**Exercise description:** The answer must be an exact copy of the records, with no pictures in it.

(Change listing data)
★ ★ ★ ★

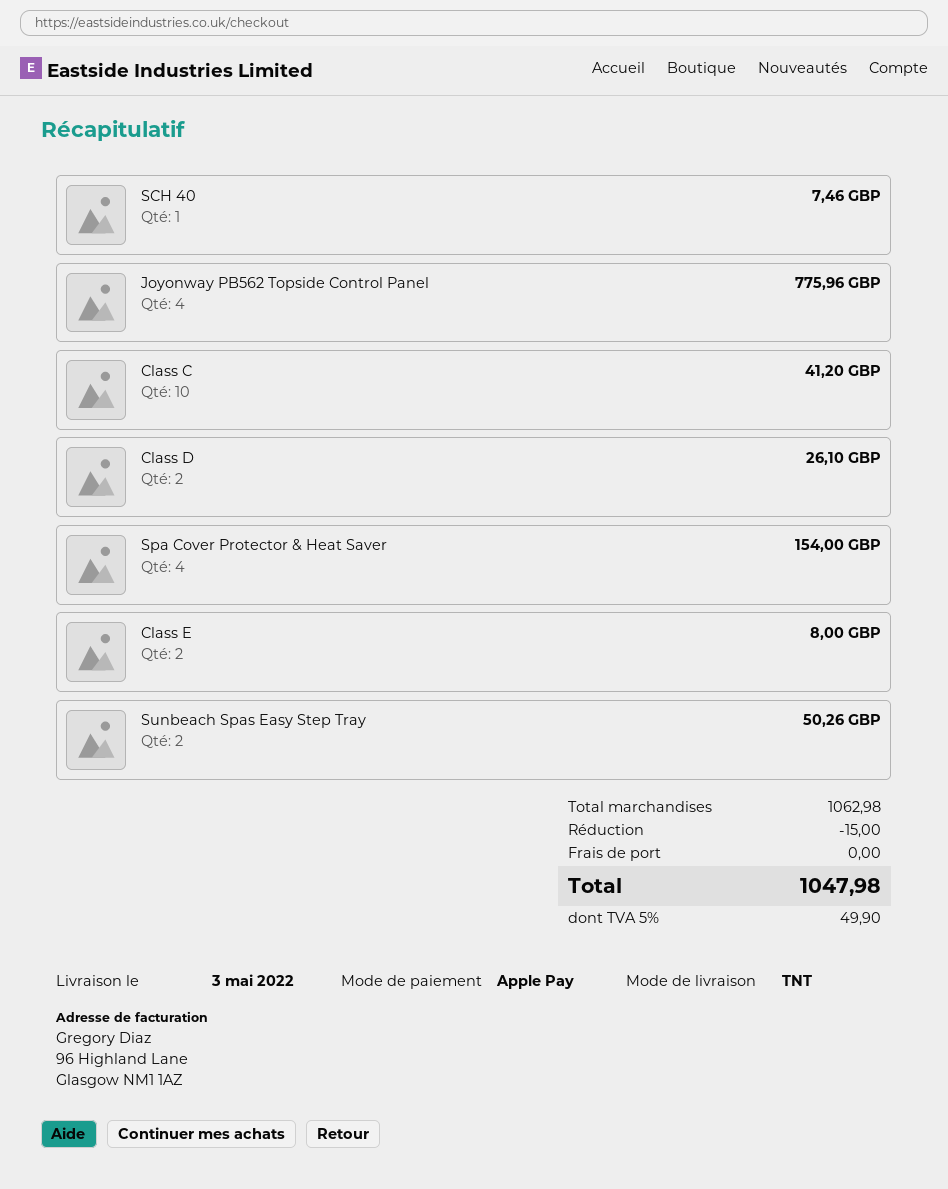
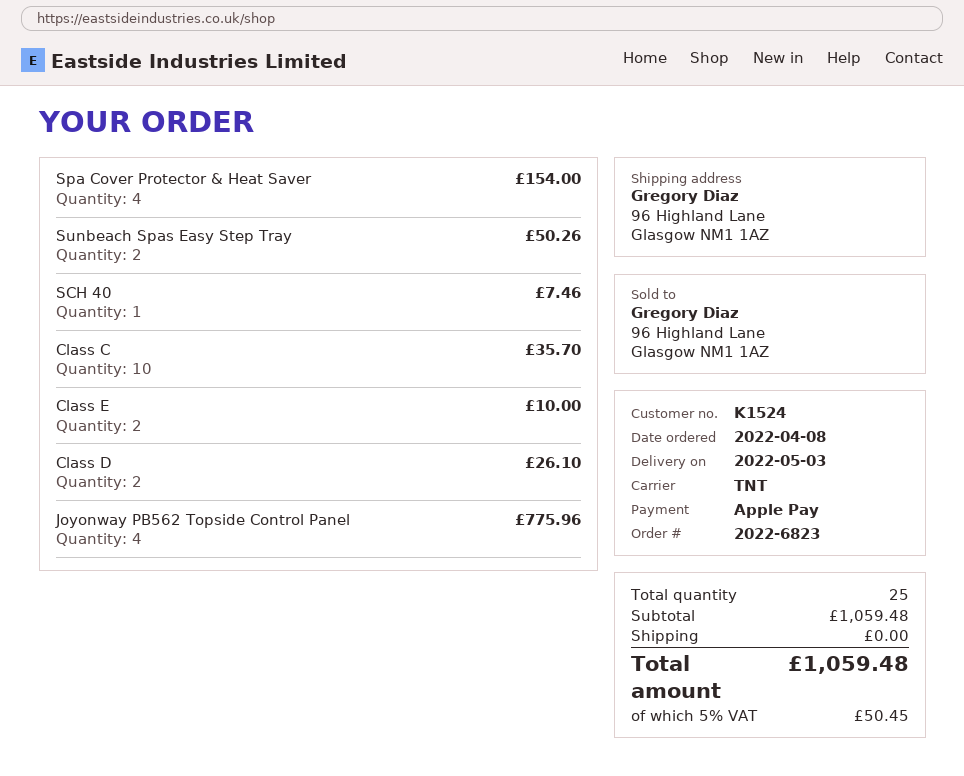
Class C: 10 for 41.20 -> 10 for 35.70
Class E: 2 for 8.00 -> 2 for 10.00
subtotal: 1062.98 -> 1059.48
discount: 15.00 -> none
tax: 5% = 49.90 -> 5% = 50.45
total: 1047.98 -> 1059.48

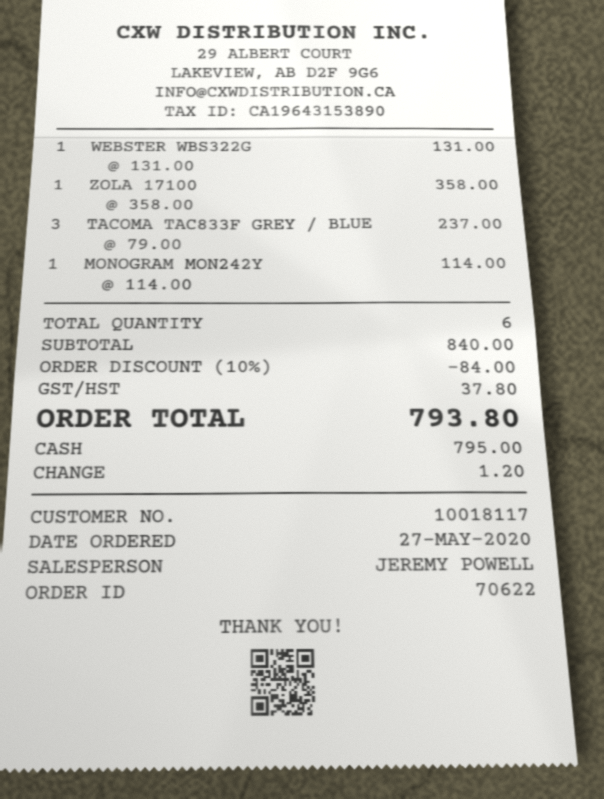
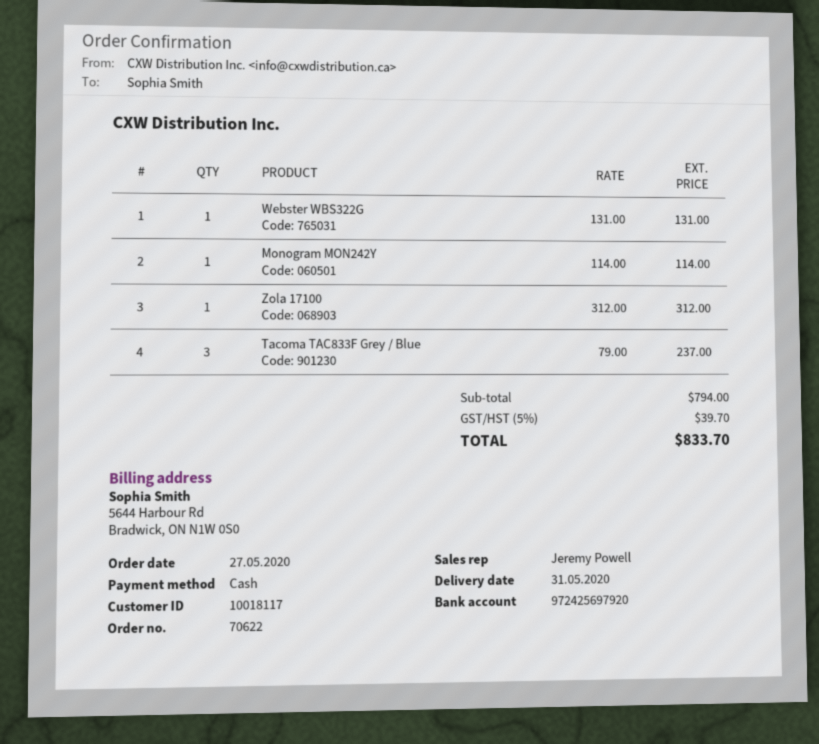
ZOLA 17100: 1 x 358.00 = 358.00 -> 1 x 312.00 = 312.00
subtotal: 840.00 -> 794.00
discount: 10% = 84.00 -> none
tax: 37.80 -> 39.70
total: 793.80 -> 833.70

★ ★ ★ ★

**Response area:**
Class C: 10 for 41.20 -> 10 for 35.70
Class E: 2 for 8.00 -> 2 for 10.00
subtotal: 1062.98 -> 1059.48
discount: 15.00 -> none
tax: 5% = 49.90 -> 5% = 50.45
total: 1047.98 -> 1059.48

ZOLA 17100: 1 x 358.00 = 358.00 -> 1 x 312.00 = 312.00
subtotal: 840.00 -> 794.00
discount: 10% = 84.00 -> none
tax: 37.80 -> 39.70
total: 793.80 -> 833.70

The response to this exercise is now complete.